La tarde empezó como siempre. Bueno, más que la tarde la siesta. Ese espacio de tiempo más anfibio que otra cosa, entre la vida viva y el sopor de un sueño que no es el nocturno. En ese tiempo de espera miro a mi alrededor y veo, entre la penumbra de una persiana casi cerrada, los contornos de mi habitación.
La casa guarda silencio. Lo que hace un momento era un ir y venir de pies, manos y cuerpos familiares que se rozaban los unos con los otros ahora, todo eso, se ha quedado en suspenso. Todos duermen, menos yo.
La vida no puede quedarse en este silencio austero de convento. La vida sigue ahí fuera, tras estas paredes de ladrillo, tras estos muros encalados y tan blancos que duele a la vista mirarlos cuando retumba el sol por las calles de este intento de ciudad, de este algo más que pueblo.
Sin quererlo ya estoy respirando el cielo azul intenso, ligero de nubes, roto de pájaros que cortan el viento. Paseo sin poner los pies en el suelo, sin rozarlo lo voy recorriendo. Y veo al final de la calle el puesto de helados al que iré cuando nadie quede durmiendo. Y no lo veo, pero lo siento, el mar que arroja aroma de sal y murmullos de cuentos.
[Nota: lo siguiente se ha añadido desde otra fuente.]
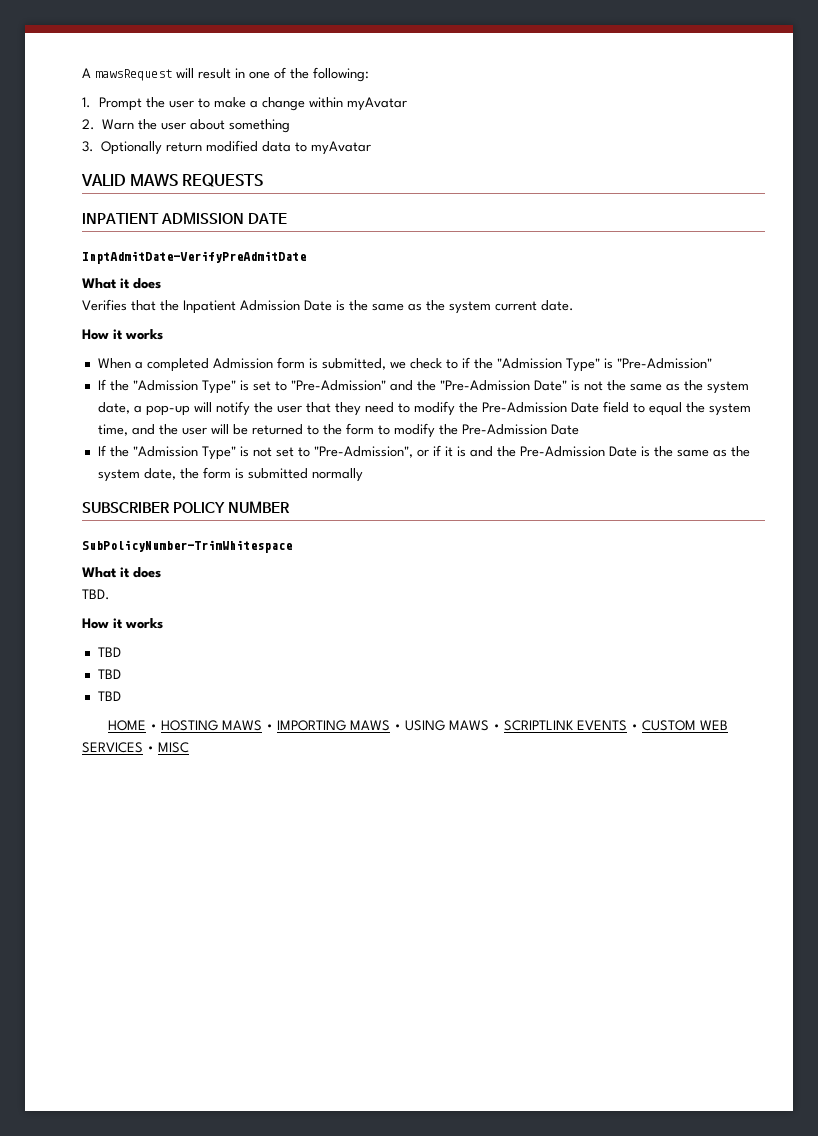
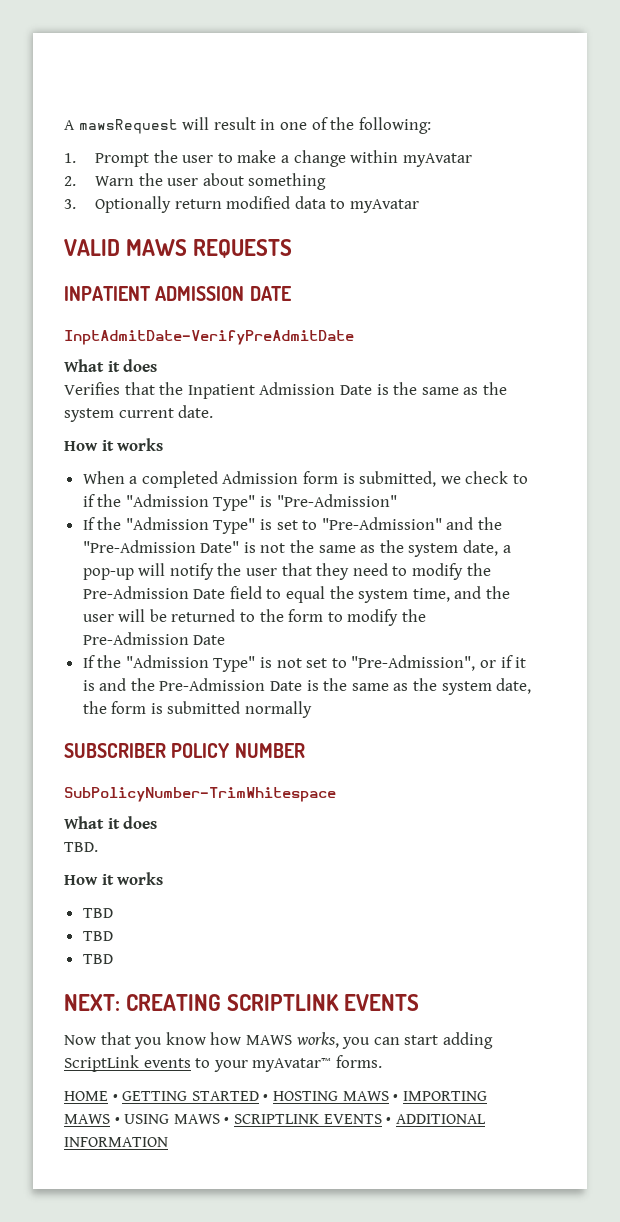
(121, 696) none -> [64,994,420,1011] [64,1032,493,1049] [64,1055,382,1072] // NEXT: CREATING SCRIPTLINK EVENTS // Now that you know how MAWS works, you can start adding ScriptLink events to your myAvatar™ forms.
(158, 727) none -> [122,1091,269,1101] GETTING STARTED •
[642,720,729,731] [82,742,189,753] CUSTOM WEB SERVICES • MISC -> [395,1114,486,1124] [64,1137,168,1147] ADDITIONAL INFORMATION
A la vuelta de la esquina la iglesia, refugio de la penumbra perpetua y el fresco. Monumento formado por siglos de oraciones, quejidos y lamentos; las risas se quedaban siempre en la puerta, en la plaza, entre los balones, las canicas y los cotilleos.
Mientras todos duermen yo sigo el rastro del tiempo, el que intento alcanzar y al que nunca llego. Y en esa búsqueda me encuentro y me veo a mi misma tirada en el suelo, el vestido manchado, las rodillas arañadas y el pelo revuelto, y con la sonrisa aún indemne porque la infancia es la ausencia de pensamiento, de pasado, de miedo.
Y ahí estoy intentando entender el quehacer de un hormiguero. Ojos abiertos, curiosidad por dentro, tiempo tan detenido que pareciera eterno.
Como tarda el tiempo en pasar cuando era ella, esa niña envuelta en polvo, ensimismada, perdiendo el tiempo. Y en ese encuentro con mi felicidad me recreo y entorno los ojos y siento el sudor en la nuca y sed en la garganta. Y me despierto.
Abro los ojos, y en la penumbra encuentro el vaso que calma la sed de la boca y atenúa la sed honda de saber que el tiempo no se detiene pero que queda el recuerdo y con él la esperanza de que esa niña siga existiendo y su felicidad se refugie en el quehacer de un simple hormiguero.